Liverpool Central Library to reopen next week
Liverpool Central Library is to reopen next week, with reduced hours and additional measures in place to prevent the spread of coronavirus.
The Government instructed all libraries to shut on 23 March due to the COVID-19 pandemic. From Monday 13 July, Liverpool Central Library and Archive will reopen of a weekday only, from 10am until 3pm.
Strict measures will be in place to enable social distancing and regular cleaning of equipment, including:
- The number of public computers will be reduced by two thirds, and study space seating around the building reduced by half to achieve the required social distancing of 2 metres
- Public computers must be booked in advance by phone, email, or in person with a time limit of one hour per person. This will allow more people an opportunity to access the PCs and will enable a changeover time of 15 minutes between sessions for staff to wipe down keyboard, mouse and workstation
- Archive access will be by appointment only
- There will be no events and no meeting room use, and the café will remain closed until further notice
- All library visitors will be asked to give their name and contact details so they are recorded to help with the Test and Trace programme
A decision on the reopening of other libraries across Liverpool will be made in the coming weeks, based on their size and location.
The Home Library service and e-books service have been expanded during lockdown, and there has been a doubling in the number of digital downloads, while email enquiries are being answered as normal. Visit the digital library here.
Library staff have supported all of the above during lockdown, either on site or working from home, while some have been redeployed to other or temporary services.
Deputy Mayor and Cabinet member for libraries, Councillor Wendy Simon, said:
“Our libraries are hugely valued and popular, but sadly we had no choice but to close them during the pandemic.

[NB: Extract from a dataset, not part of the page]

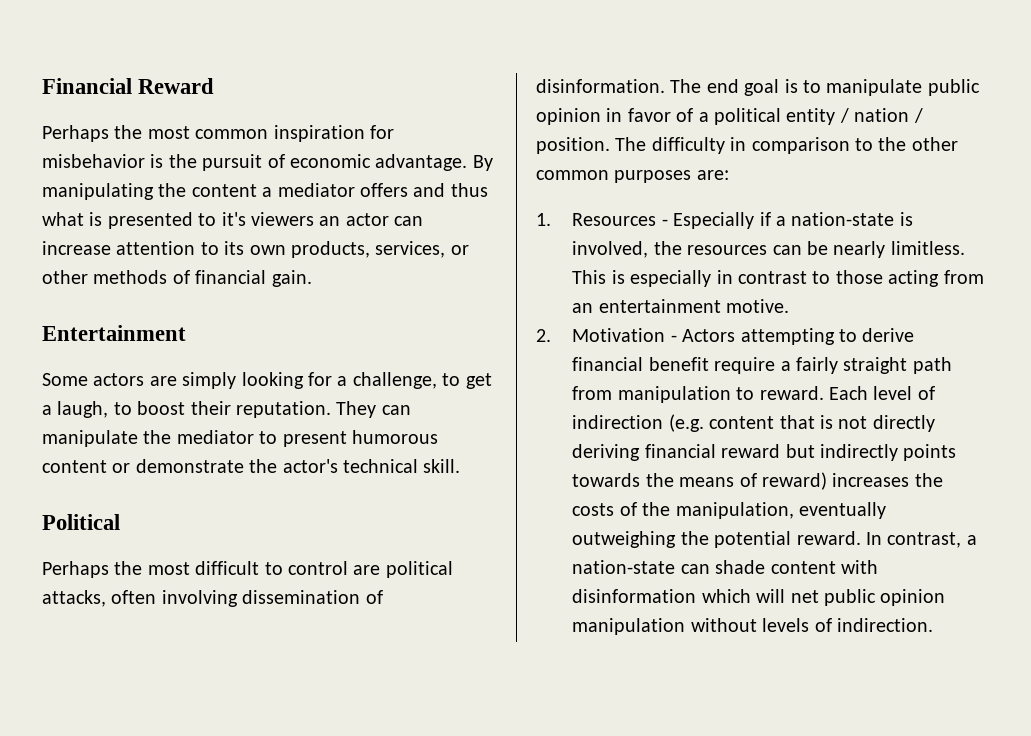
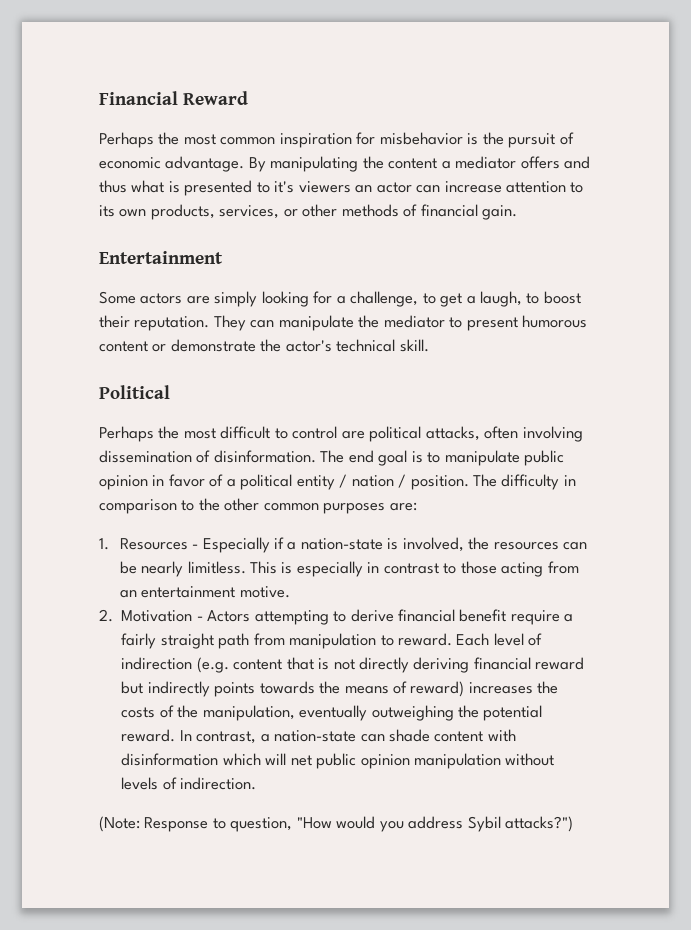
+ (Note: Response to question, "How would you address Sybil attacks?")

“We have been working closely with staff and trade unions on detailed preparations for reopening, which will minimise the risk of the spread of the infection. This means the library will be open for less hours, so that we can carry out a deep clean before and after opening.
“People will also see a difference when they go into the library, including Perspex screens at counters, less furniture to help with social distancing and two metre signage. There will also be fewer public computers available, and we will need people to book in to use them.
“We hope that everyone understands that ensuring the safety of our staff and the public is of paramount importance.
“More branches will be reopening at some point in the future but we are still working through the detail of that, as we are looking to get a geographical spread across the city and looking carefully at the amount of space inside for social distancing.
“I’d like to thank library users for their patience and understanding, and remember that if you do want to read a book, you can access our e-books and home library services.”